Osika Walter, Ehlin Anna, Montgomery Scott M
Department of Cardiology, Orebro University Hospital, Orebro, Sweden.
Econ Hum Biol. 2006 Dec;4(3):398-411. doi: 10.1016/j.ehb.2006.06.002. Epub 2006 Jul 31.
Adult height partly reflects childhood exposures, and we hypothesise that some exposures impairing growth may also increase susceptibility to coronary heart disease--angina pectoris (angina)--risks, such that shorter adults may be more susceptible to some exposures in adulthood that are risks for heart disease. This hypothesis is tested among all adults who participated in the National Health Interview Survey (USA), 1997-2000 [The National Health Survey, 1997-2000. Data file documentation, National Health Interview Survey (machine-readable data file and documentation). National Center for Health Statistics, Hyattsville, Maryland, ]. In the entire study population, height was negatively associated with angina and after adjustment for potential confounding factors; the odds ratio (and 95% confidence interval) for angina risk associated with the tallest height fifth compared with the shortest fifth is 0.77 (0.97, 0.88). The association of low income (less than US 20,000 dollars) with angina was assessed separately in each of five height strata defined by fifths of the height distribution. The magnitude of this association is lower in the shortest than the tallest height fifth, with odds ratios of 1.18 and 1.60, respectively (effect modification). The unexpected results may be explained by the following: childhood adversity resulting in shorter stature may confer resilience against adult economic adversity; the relative disadvantage of low income may be perceived more keenly by those of taller stature thereby increasing stress and thus disease risk; or health-promoting characteristics associated with taller stature may be less effective in the face of adult economic adversity in the low-income group.

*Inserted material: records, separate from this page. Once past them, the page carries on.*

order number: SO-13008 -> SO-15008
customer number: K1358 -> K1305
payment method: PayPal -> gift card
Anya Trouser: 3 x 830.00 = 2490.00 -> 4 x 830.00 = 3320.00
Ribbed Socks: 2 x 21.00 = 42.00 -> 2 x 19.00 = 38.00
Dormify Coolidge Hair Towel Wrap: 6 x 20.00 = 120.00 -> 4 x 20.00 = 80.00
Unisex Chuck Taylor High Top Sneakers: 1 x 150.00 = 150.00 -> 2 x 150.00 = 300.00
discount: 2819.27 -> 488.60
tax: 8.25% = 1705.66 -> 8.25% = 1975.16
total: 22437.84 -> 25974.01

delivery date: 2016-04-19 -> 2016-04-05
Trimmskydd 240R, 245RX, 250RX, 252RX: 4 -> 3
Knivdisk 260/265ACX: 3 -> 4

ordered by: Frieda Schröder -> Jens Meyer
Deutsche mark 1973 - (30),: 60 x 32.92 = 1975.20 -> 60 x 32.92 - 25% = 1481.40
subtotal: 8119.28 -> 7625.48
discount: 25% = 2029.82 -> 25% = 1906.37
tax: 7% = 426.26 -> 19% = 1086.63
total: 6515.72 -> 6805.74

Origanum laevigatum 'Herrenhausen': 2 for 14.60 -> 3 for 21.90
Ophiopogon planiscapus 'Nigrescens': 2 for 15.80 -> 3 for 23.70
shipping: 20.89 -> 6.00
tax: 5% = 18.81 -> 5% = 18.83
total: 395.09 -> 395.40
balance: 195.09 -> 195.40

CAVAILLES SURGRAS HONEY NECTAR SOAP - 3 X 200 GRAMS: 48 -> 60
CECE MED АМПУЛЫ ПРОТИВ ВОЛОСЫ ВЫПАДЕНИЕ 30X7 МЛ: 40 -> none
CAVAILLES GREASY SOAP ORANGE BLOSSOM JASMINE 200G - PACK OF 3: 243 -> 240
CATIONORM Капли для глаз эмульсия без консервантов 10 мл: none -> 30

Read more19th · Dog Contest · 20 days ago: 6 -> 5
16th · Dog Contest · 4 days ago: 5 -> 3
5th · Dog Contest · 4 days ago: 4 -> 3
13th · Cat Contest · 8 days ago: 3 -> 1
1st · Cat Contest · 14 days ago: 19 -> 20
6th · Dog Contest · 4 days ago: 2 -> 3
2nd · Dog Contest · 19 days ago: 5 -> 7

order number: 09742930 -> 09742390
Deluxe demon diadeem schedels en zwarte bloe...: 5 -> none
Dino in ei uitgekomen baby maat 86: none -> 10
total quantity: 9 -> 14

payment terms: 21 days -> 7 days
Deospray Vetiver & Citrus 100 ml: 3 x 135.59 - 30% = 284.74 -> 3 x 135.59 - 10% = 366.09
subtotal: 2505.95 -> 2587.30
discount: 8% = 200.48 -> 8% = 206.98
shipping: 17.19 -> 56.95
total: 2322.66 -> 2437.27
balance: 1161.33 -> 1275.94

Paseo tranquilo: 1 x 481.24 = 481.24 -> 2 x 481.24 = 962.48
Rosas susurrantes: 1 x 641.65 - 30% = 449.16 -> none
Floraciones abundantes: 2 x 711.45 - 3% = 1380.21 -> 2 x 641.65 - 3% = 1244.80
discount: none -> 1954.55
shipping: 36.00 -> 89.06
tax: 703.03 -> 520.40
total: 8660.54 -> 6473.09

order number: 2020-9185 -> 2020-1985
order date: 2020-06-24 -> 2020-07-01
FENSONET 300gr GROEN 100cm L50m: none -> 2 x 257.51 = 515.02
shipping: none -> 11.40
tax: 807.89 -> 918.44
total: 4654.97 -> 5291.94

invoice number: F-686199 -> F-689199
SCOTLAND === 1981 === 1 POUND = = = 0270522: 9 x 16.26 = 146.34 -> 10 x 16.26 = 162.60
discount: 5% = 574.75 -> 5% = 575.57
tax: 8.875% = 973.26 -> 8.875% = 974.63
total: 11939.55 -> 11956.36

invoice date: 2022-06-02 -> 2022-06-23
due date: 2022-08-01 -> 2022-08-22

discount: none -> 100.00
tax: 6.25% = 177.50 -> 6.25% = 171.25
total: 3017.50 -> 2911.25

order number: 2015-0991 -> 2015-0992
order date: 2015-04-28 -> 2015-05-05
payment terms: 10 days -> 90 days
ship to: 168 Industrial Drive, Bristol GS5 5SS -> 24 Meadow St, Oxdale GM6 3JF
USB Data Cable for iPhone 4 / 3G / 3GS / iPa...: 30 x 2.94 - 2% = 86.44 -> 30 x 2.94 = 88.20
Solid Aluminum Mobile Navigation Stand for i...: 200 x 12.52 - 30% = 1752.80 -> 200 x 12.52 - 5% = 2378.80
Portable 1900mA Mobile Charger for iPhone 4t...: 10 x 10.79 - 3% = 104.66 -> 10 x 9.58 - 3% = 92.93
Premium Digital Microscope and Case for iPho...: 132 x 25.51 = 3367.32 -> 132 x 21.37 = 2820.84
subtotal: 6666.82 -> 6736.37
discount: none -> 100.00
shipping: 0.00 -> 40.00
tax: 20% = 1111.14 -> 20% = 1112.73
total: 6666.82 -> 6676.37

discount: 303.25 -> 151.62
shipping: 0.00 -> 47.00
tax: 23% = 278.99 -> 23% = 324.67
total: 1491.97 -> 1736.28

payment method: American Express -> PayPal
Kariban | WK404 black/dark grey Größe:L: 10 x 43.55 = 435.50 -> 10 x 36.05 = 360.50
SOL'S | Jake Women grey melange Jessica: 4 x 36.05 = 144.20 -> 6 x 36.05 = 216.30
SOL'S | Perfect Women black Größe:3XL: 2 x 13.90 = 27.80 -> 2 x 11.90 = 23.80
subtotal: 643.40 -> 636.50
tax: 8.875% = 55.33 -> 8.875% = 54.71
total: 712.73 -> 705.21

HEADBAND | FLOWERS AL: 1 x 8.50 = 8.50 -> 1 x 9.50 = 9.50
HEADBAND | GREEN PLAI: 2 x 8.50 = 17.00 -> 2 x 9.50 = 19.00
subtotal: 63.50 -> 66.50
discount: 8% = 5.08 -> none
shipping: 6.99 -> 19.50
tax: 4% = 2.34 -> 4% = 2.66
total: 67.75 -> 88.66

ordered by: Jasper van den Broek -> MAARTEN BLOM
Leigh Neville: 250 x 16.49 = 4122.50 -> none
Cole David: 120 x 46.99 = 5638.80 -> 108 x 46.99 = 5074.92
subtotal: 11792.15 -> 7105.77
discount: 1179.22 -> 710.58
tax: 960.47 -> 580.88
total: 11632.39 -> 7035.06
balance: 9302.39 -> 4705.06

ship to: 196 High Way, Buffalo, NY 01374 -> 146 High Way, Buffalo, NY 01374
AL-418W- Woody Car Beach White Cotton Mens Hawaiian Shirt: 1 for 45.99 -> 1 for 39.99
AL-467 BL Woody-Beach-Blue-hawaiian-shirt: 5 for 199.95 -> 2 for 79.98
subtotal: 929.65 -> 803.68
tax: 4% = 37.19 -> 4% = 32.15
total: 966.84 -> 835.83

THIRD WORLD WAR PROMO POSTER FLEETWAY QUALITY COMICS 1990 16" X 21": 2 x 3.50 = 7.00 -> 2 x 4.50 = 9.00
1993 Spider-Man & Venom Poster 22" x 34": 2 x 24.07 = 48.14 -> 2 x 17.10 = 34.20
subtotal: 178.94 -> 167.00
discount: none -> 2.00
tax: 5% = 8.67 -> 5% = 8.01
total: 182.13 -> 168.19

成人身高在一定程度上反映了童年时期的经历,我们推测,一些影响生长的经历可能也会增加患冠心病——心绞痛(简称“心绞痛”)的风险,以至于身材较矮的成年人在成年后可能更容易受到某些导致心脏病风险的因素影响。在所有参与1997 - 2000年美国国家健康访谈调查的成年人中对这一假设进行了检验[《1997 - 2000年国家健康调查。数据文件文档,国家健康访谈调查(机器可读数据文件及文档)》。美国国家卫生统计中心,马里兰州海茨维尔]。在整个研究人群中,身高与心绞痛呈负相关,在对潜在混杂因素进行调整后;与身高最矮的五分之一人群相比,身高最高的五分之一人群患心绞痛风险的优势比(及95%置信区间)为0.77(0.97,0.88)。在根据身高分布的五分之一划分的五个身高分层中,分别评估了低收入(低于20000美元)与心绞痛的关联。这种关联在身高最矮的分层中比在身高最高的分层中强度更低,优势比分别为1.18和1.60(效应修正)。这些意外结果可能由以下原因解释:童年时期的逆境导致身材较矮,可能使人对成年后的经济逆境具有恢复力;身高较高者可能更敏锐地感受到低收入的相对劣势,从而增加压力,进而增加患病风险;或者与较高身高相关的促进健康的特征在低收入群体面对成年经济逆境时可能效果较差。